Goodman J L, Winston D J, Greenfield R A, Chandrasekar P H, Fox B, Kaizer H, Shadduck R K, Shea T C, Stiff P, Friedman D J
University of Minnesota Hospital and Clinics, Minneapolis.
N Engl J Med. 1992 Mar 26;326(13):845-51. doi: 10.1056/NEJM199203263261301.
Superficial and systemic fungal infections are a major problem among severely immunocompromised patients who undergo bone marrow transplantation. We performed a double-blind, randomized, multicenter trial in which patients receiving bone marrow transplants were randomly assigned to receive placebo or fluconazole (400 mg daily). Fluconazole or placebo was administered prophylactically from the start of the conditioning regimen until the neutrophil count returned to 1000 per microliter, toxicity was suspected, or a systemic fungal infection was suspected or proved.
By the end of the treatment period, 67.2 percent of the 177 patients assigned to placebo had a positive fungal culture of specimens from any site, as compared with 29.6 percent of the 179 patients assigned to fluconazole. Among these, superficial infections were diagnosed in 33.3 percent of the patients receiving placebo and in 8.4 percent of the patients receiving fluconazole (P less than 0.001). Systemic fungal infections occurred in 28 patients who received placebo as compared with 5 who received fluconazole (15.8 percent vs. 2.8 percent, P less than 0.001). Fluconazole prevented infection with all strains of candida except Candida krusei. Fluconazole was well tolerated, although patients who received it had a higher mean increase in alanine aminotransferase levels than patients who received placebo. Although there was no significant difference in overall mortality between the groups, fewer deaths were ascribed to acute systemic fungal infections in the group receiving fluconazole than in the group receiving placebo (1 of 179 vs. 10 of 177, P less than 0.001).

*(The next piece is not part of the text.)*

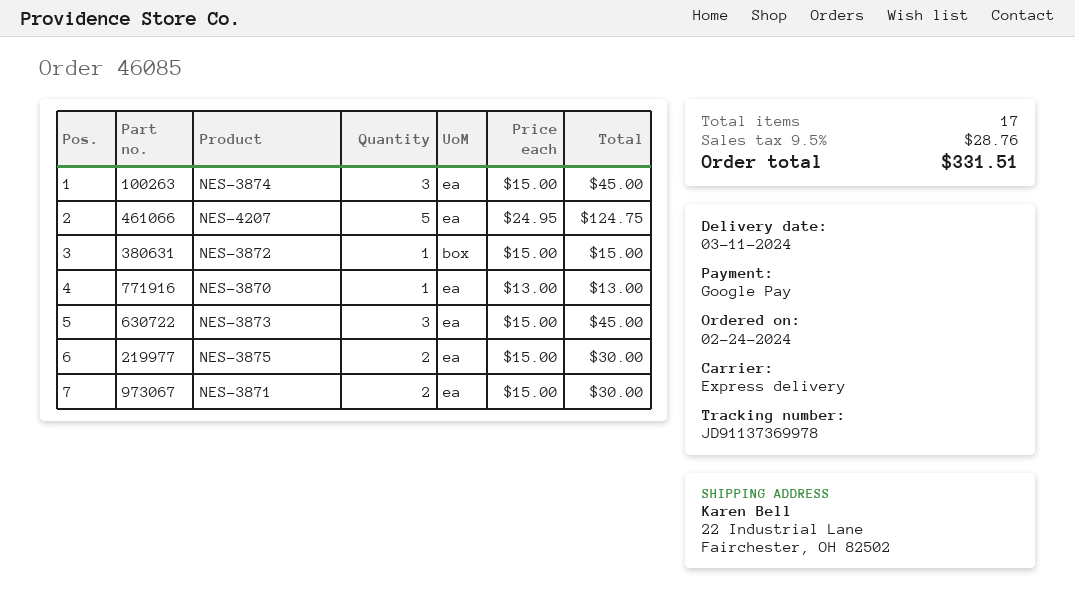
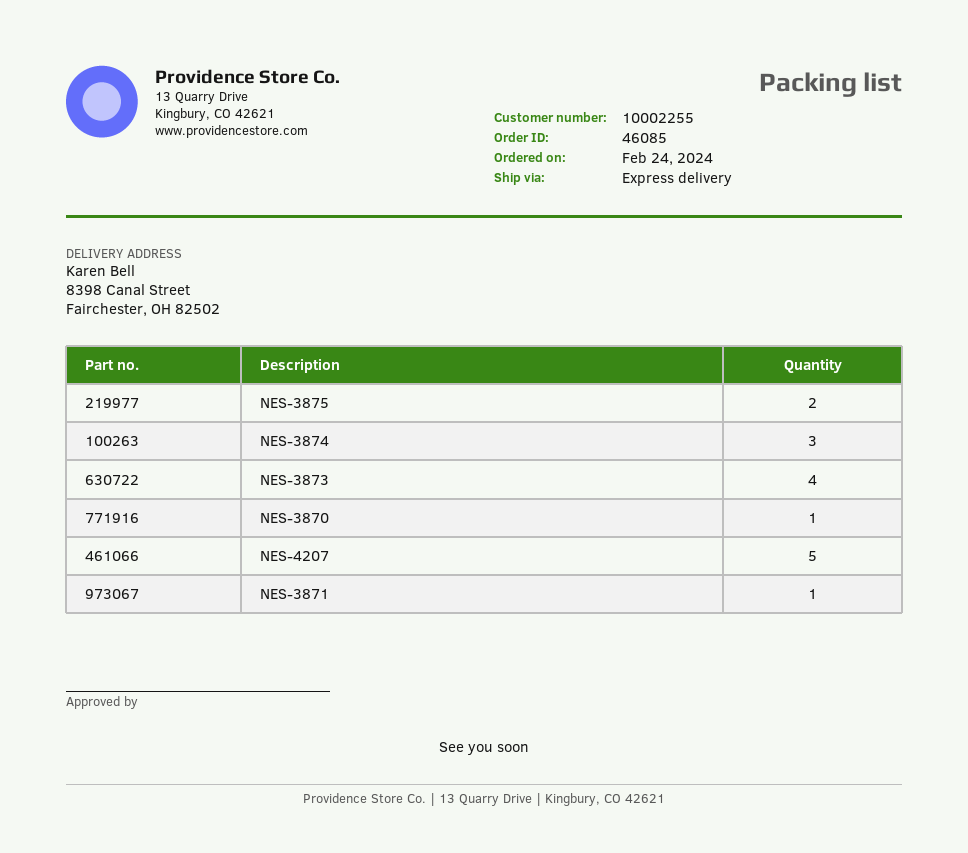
ship to: 22 Industrial Lane, Fairchester, OH 82502 -> 8398 Canal Street, Fairchester, OH 82502
NES-3872: 1 -> none
NES-3873: 3 -> 4
NES-3871: 2 -> 1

Prophylactic administration of fluconazole to recipients of bone marrow transplants reduces the incidence of both systemic and superficial fungal infections.

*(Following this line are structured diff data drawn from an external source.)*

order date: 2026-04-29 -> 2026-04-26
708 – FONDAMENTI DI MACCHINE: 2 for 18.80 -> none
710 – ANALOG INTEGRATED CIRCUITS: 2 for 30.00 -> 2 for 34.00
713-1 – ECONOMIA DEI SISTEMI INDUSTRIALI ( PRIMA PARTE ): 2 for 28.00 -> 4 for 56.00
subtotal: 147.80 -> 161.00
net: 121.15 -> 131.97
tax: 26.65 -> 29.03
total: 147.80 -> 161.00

对于接受骨髓移植的严重免疫功能低下患者,浅表和全身性真菌感染是一个主要问题。我们进行了一项双盲、随机、多中心试验,将接受骨髓移植的患者随机分为两组,分别接受安慰剂或氟康唑(每日400毫克)治疗。从预处理方案开始至中性粒细胞计数恢复至每微升1000个、怀疑出现毒性反应或怀疑或证实发生全身性真菌感染期间,预防性给予氟康唑或安慰剂。

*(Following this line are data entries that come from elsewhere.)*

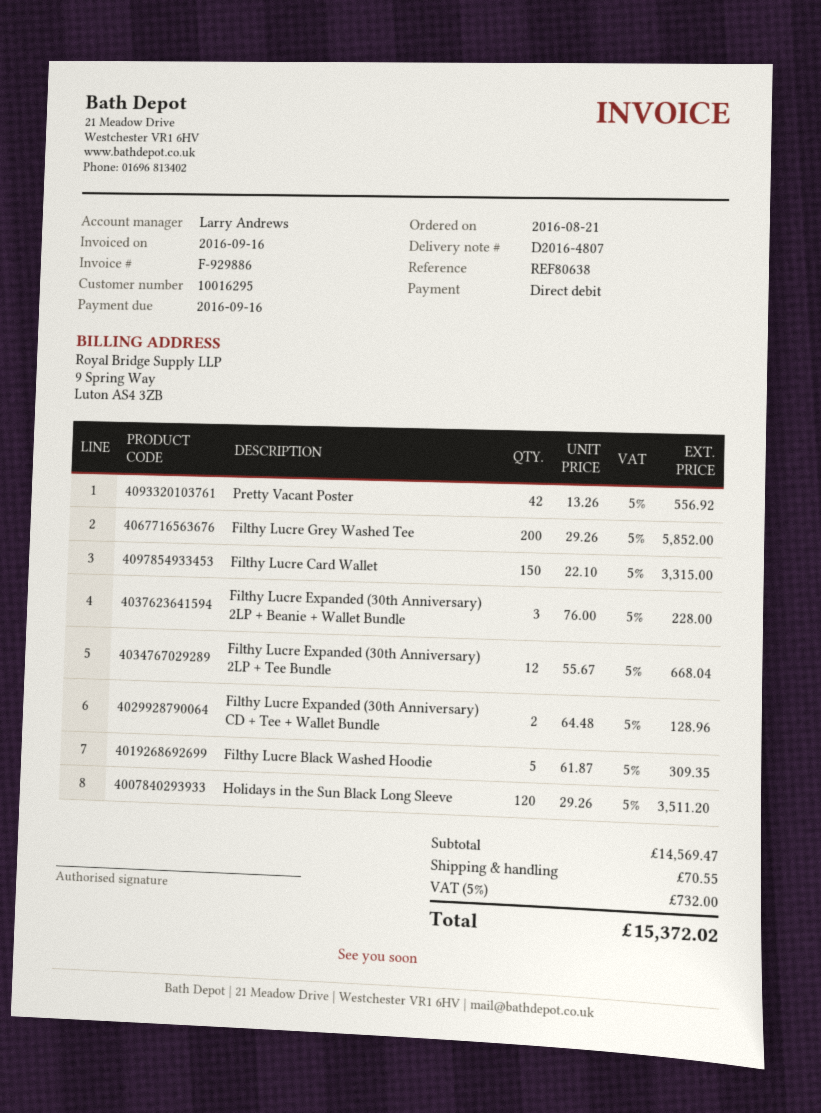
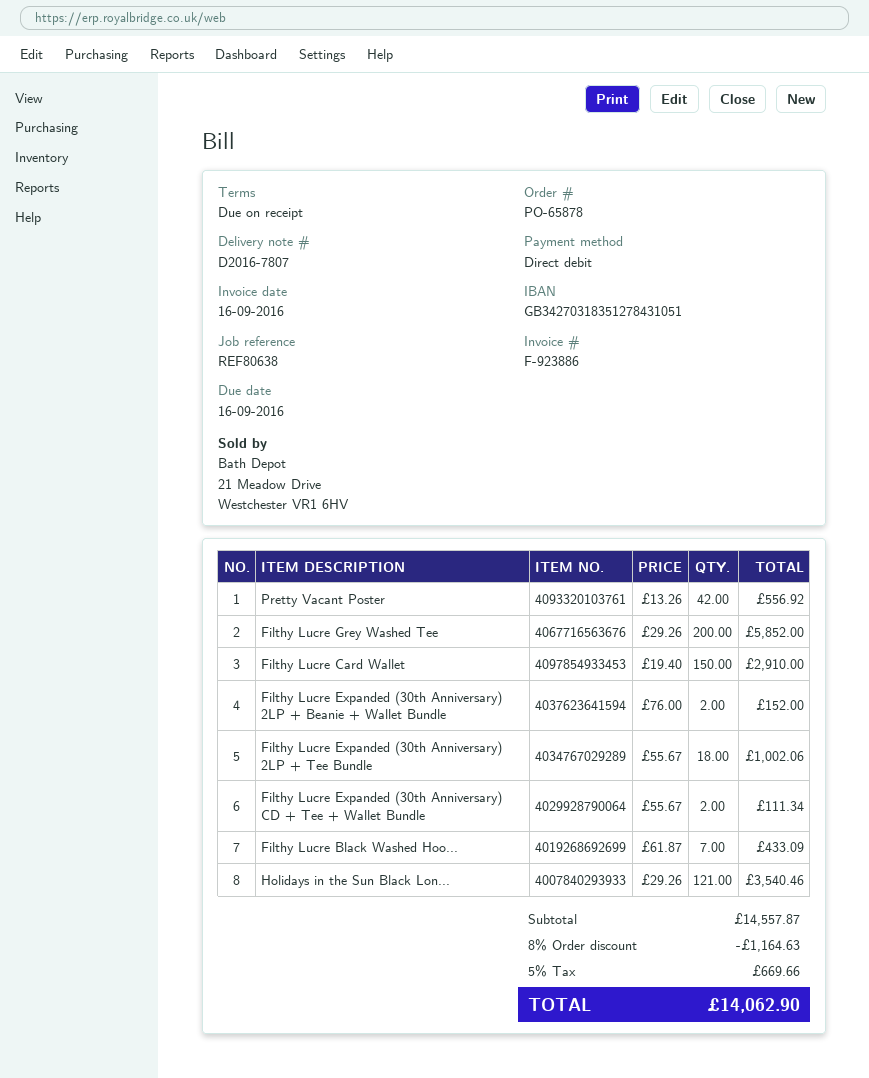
delivery note number: D2016-4807 -> D2016-7807
invoice number: F-929886 -> F-923886
Filthy Lucre Card Wallet: 150 x 22.10 = 3315.00 -> 150 x 19.40 = 2910.00
Filthy Lucre Expanded (30th Anniversary) 2LP + Beanie + Wallet Bundle: 3 x 76.00 = 228.00 -> 2 x 76.00 = 152.00
Filthy Lucre Expanded (30th Anniversary) 2LP + Tee Bundle: 12 x 55.67 = 668.04 -> 18 x 55.67 = 1002.06
Filthy Lucre Expanded (30th Anniversary) CD + Tee + Wallet Bundle: 2 x 64.48 = 128.96 -> 2 x 55.67 = 111.34
Filthy Lucre Black Washed Hoodie: 5 x 61.87 = 309.35 -> 7 x 61.87 = 433.09
Holidays in the Sun Black Long Sleeve: 120 x 29.26 = 3511.20 -> 121 x 29.26 = 3540.46
subtotal: 14569.47 -> 14557.87
discount: none -> 8% = 1164.63
shipping: 70.55 -> none
tax: 5% = 732.00 -> 5% = 669.66
total: 15372.02 -> 14062.90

到治疗期结束时,177例分配接受安慰剂治疗的患者中,67.2%的患者任何部位标本的真菌培养呈阳性,而分配接受氟康唑治疗的179例患者中这一比例为29.6%。其中,接受安慰剂治疗的患者中有33.3%被诊断为浅表感染,接受氟康唑治疗的患者中这一比例为8.4%(P<0.001)。接受安慰剂治疗的28例患者发生了全身性真菌感染,而接受氟康唑治疗的患者中有5例发生(15.8%对2.8%,P<0.001)。氟康唑可预防除克鲁斯念珠菌外的所有念珠菌菌株感染。氟康唑耐受性良好,尽管接受该药治疗的患者丙氨酸转氨酶水平的平均升高幅度高于接受安慰剂治疗的患者。尽管两组的总死亡率无显著差异,但接受氟康唑治疗组因急性全身性真菌感染导致的死亡人数少于接受安慰剂治疗组(179例中的1例对177例中的10例,P<0.001)。
对骨髓移植受者预防性给予氟康唑可降低全身性和浅表性真菌感染的发生率。